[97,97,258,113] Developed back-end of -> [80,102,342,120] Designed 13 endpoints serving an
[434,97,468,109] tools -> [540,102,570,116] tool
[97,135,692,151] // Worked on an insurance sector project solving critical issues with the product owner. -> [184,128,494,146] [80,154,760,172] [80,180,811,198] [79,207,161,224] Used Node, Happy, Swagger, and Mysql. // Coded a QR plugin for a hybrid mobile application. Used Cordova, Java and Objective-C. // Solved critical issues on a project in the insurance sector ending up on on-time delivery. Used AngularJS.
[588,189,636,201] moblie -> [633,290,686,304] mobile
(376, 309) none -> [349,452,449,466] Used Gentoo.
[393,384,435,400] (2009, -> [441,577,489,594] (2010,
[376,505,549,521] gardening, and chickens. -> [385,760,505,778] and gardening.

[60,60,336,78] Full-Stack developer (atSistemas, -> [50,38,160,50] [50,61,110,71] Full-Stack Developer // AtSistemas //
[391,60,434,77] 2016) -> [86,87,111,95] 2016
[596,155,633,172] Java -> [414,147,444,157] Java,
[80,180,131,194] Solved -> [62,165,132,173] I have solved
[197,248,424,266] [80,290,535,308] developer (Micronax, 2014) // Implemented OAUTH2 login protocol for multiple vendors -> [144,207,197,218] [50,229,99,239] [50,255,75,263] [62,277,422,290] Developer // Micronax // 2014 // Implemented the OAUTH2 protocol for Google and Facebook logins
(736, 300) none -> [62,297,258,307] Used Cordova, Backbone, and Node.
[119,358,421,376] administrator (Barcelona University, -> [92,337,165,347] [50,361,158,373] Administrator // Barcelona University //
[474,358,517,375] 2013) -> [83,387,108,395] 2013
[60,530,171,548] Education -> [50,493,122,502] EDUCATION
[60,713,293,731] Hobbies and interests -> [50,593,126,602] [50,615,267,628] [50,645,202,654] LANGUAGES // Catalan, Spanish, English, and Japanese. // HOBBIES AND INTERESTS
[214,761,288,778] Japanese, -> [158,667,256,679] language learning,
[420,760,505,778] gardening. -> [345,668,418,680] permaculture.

------------

■ PROBLEM TO SOLVE:
Each entry above needs to be returned exactly as written.

■ EXERCISE SOLUTION:
[97,97,258,113] Developed back-end of -> [80,102,342,120] Designed 13 endpoints serving an
[434,97,468,109] tools -> [540,102,570,116] tool
[97,135,692,151] // Worked on an insurance sector project solving critical issues with the product owner. -> [184,128,494,146] [80,154,760,172] [80,180,811,198] [79,207,161,224] Used Node, Happy, Swagger, and Mysql. // Coded a QR plugin for a hybrid mobile application. Used Cordova, Java and Objective-C. // Solved critical issues on a project in the insurance sector ending up on on-time delivery. Used AngularJS.
[588,189,636,201] moblie -> [633,290,686,304] mobile
(376, 309) none -> [349,452,449,466] Used Gentoo.
[393,384,435,400] (2009, -> [441,577,489,594] (2010,
[376,505,549,521] gardening, and chickens. -> [385,760,505,778] and gardening.

[60,60,336,78] Full-Stack developer (atSistemas, -> [50,38,160,50] [50,61,110,71] Full-Stack Developer // AtSistemas //
[391,60,434,77] 2016) -> [86,87,111,95] 2016
[596,155,633,172] Java -> [414,147,444,157] Java,
[80,180,131,194] Solved -> [62,165,132,173] I have solved
[197,248,424,266] [80,290,535,308] developer (Micronax, 2014) // Implemented OAUTH2 login protocol for multiple vendors -> [144,207,197,218] [50,229,99,239] [50,255,75,263] [62,277,422,290] Developer // Micronax // 2014 // Implemented the OAUTH2 protocol for Google and Facebook logins
(736, 300) none -> [62,297,258,307] Used Cordova, Backbone, and Node.
[119,358,421,376] administrator (Barcelona University, -> [92,337,165,347] [50,361,158,373] Administrator // Barcelona University //
[474,358,517,375] 2013) -> [83,387,108,395] 2013
[60,530,171,548] Education -> [50,493,122,502] EDUCATION
[60,713,293,731] Hobbies and interests -> [50,593,126,602] [50,615,267,628] [50,645,202,654] LANGUAGES // Catalan, Spanish, English, and Japanese. // HOBBIES AND INTERESTS
[214,761,288,778] Japanese, -> [158,667,256,679] language learning,
[420,760,505,778] gardening. -> [345,668,418,680] permaculture.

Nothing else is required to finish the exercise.